→ Exercise prompt: Copy exactly the line containing "[81,160,97,173] 0. ->" and all lines after it, through the last line of the material below; omit everything before it.
** Opening Recorded information block **
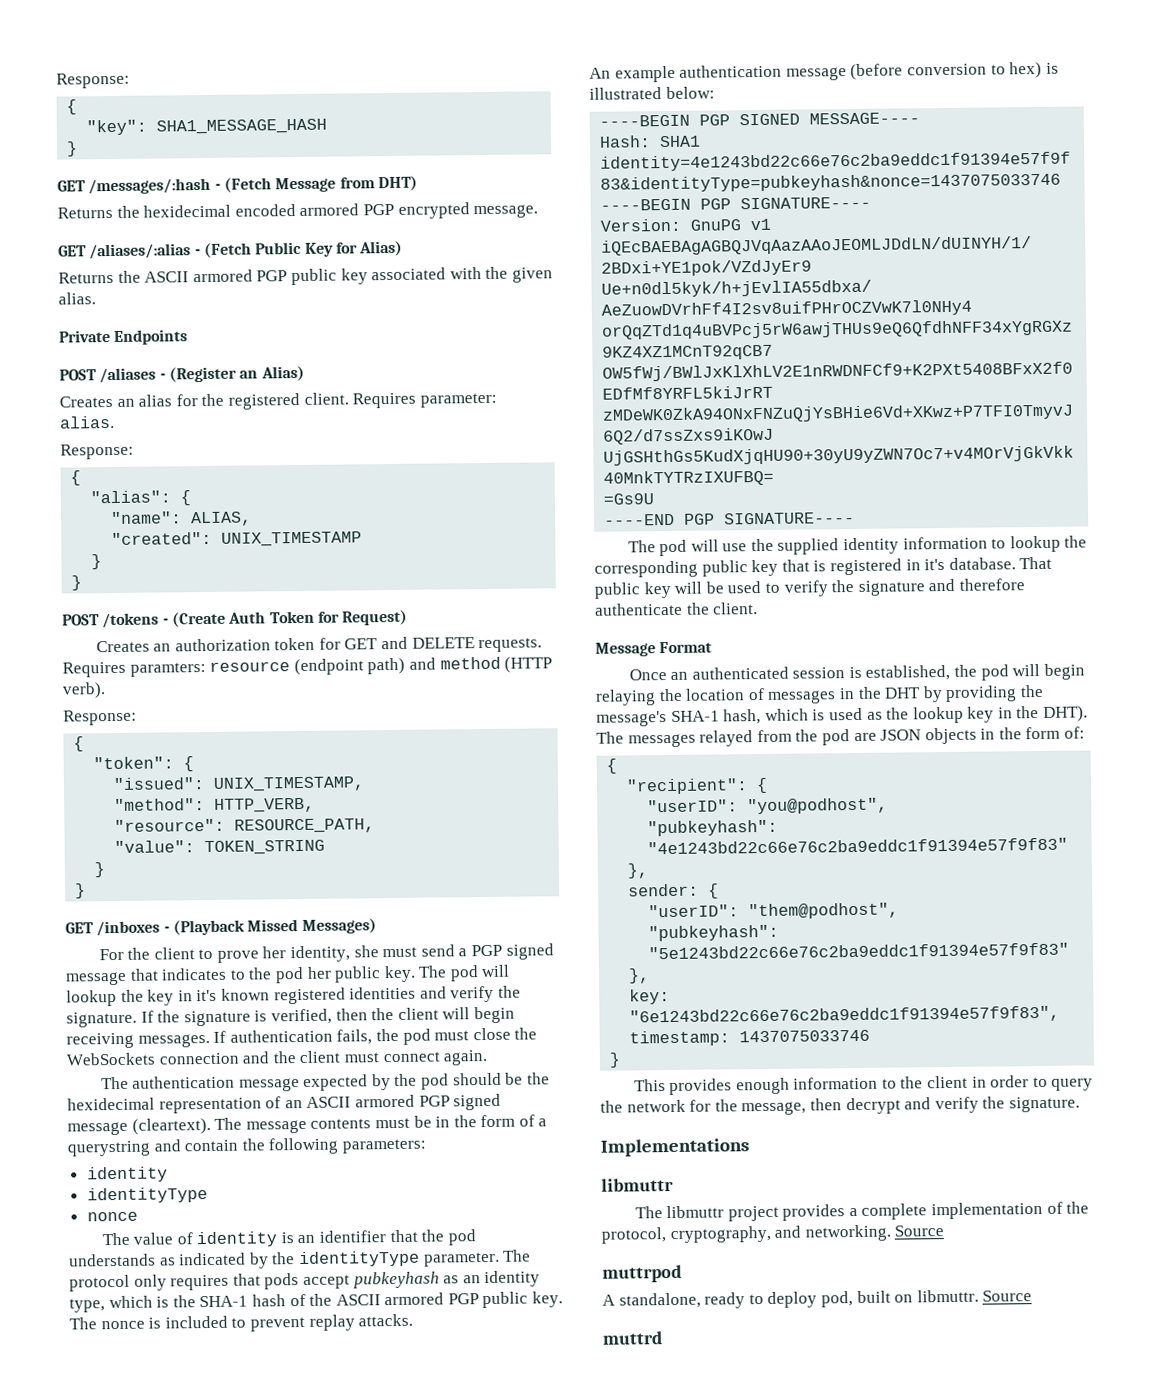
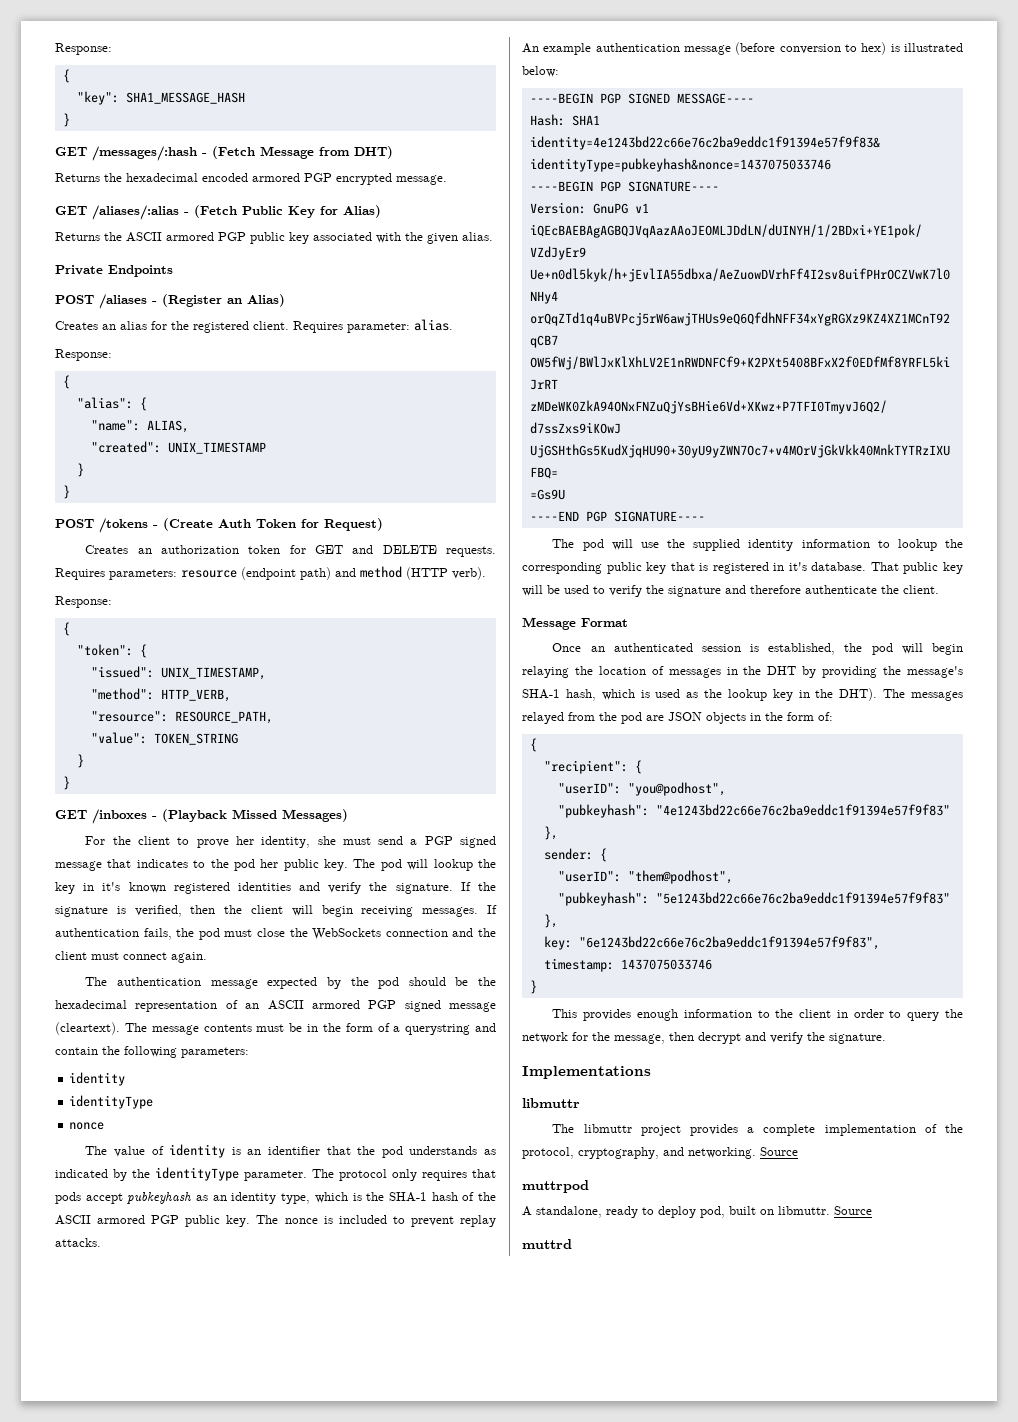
[143,204,232,218] hexidecimal -> [126,173,198,182] hexadecimal
[129,662,206,677] paramters: -> [109,569,177,580] parameters:
[67,1097,155,1111] hexidecimal -> [55,1000,127,1009] hexadecimal

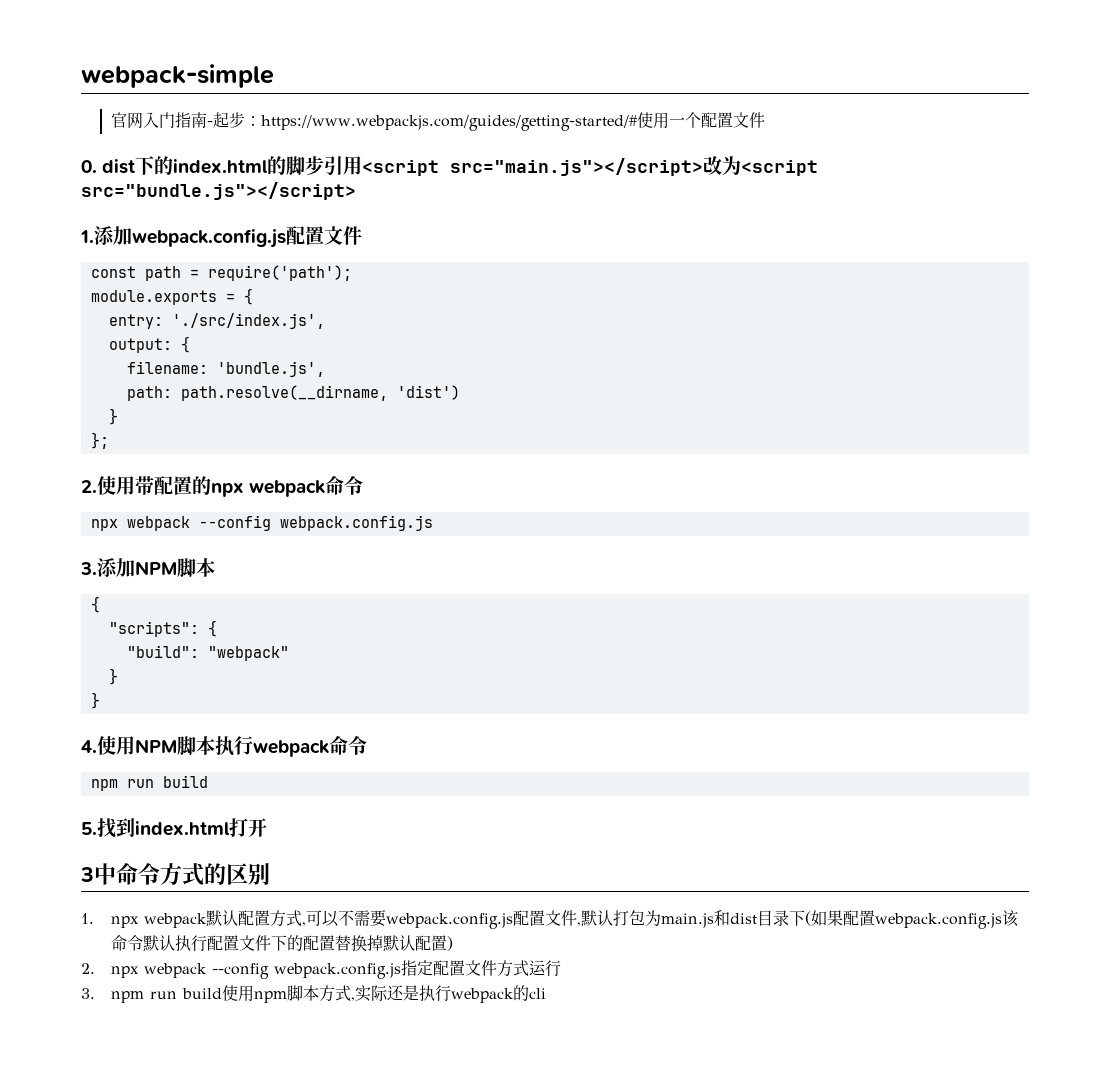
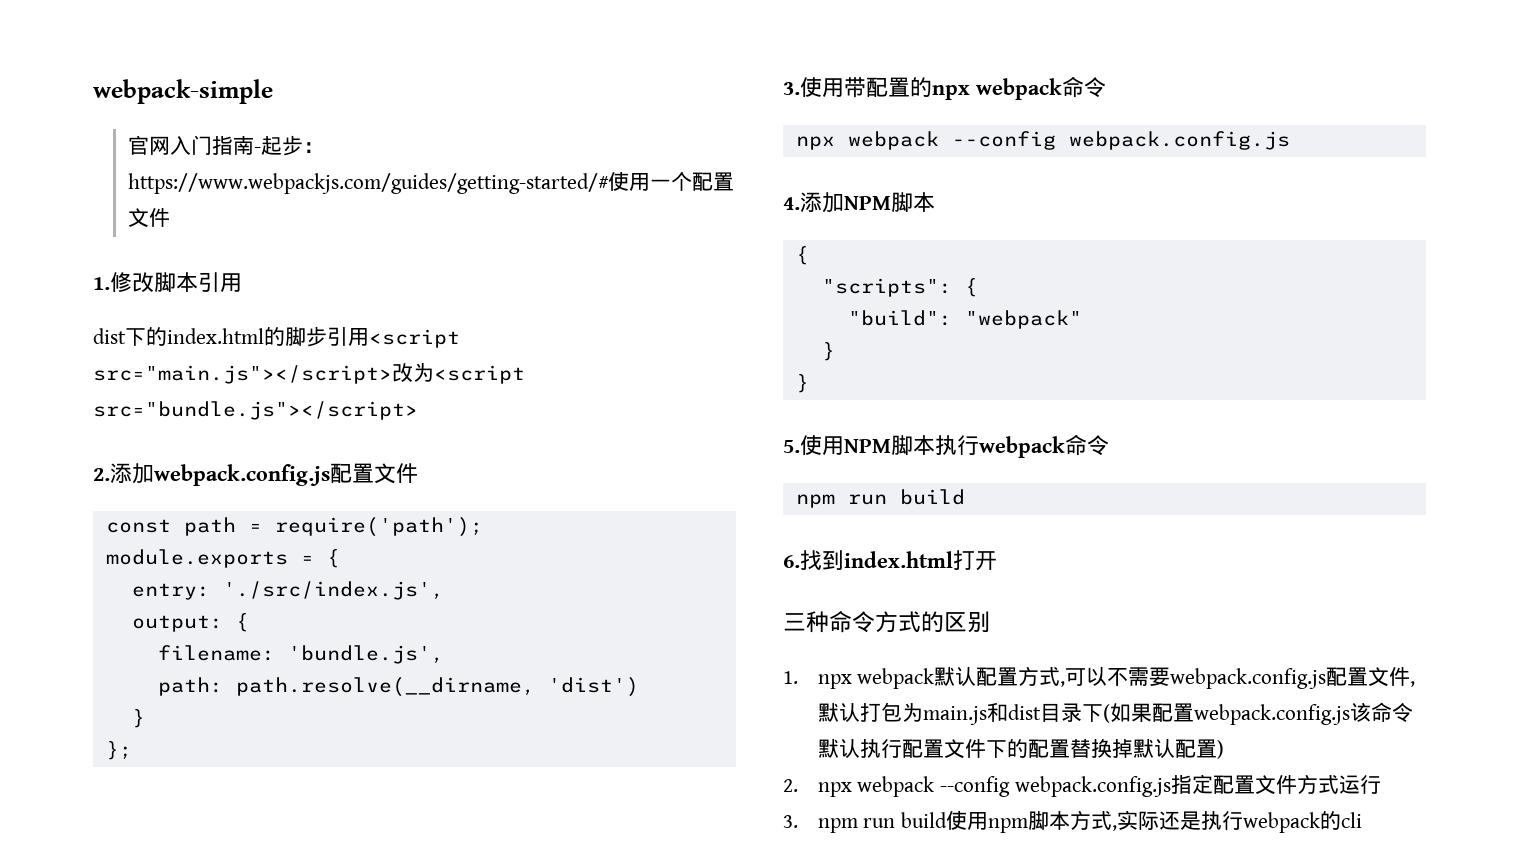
[81,160,97,173] 0. -> [93,272,242,293] 1.修改脚本引用 //
[80,230,94,243] 1. -> [93,468,110,481] 2.
[81,480,97,493] 2. -> [783,82,800,95] 3.
[80,562,97,575] 3. -> [783,197,800,210] 4.
[81,740,97,753] 4. -> [783,440,800,453] 5.
[81,822,97,835] 5. -> [783,555,800,568] 6.
[80,863,116,885] 3中 -> [783,611,829,633] 三种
** Closing Recorded information block **
→ Your solution:
[81,160,97,173] 0. -> [93,272,242,293] 1.修改脚本引用 //
[80,230,94,243] 1. -> [93,468,110,481] 2.
[81,480,97,493] 2. -> [783,82,800,95] 3.
[80,562,97,575] 3. -> [783,197,800,210] 4.
[81,740,97,753] 4. -> [783,440,800,453] 5.
[81,822,97,835] 5. -> [783,555,800,568] 6.
[80,863,116,885] 3中 -> [783,611,829,633] 三种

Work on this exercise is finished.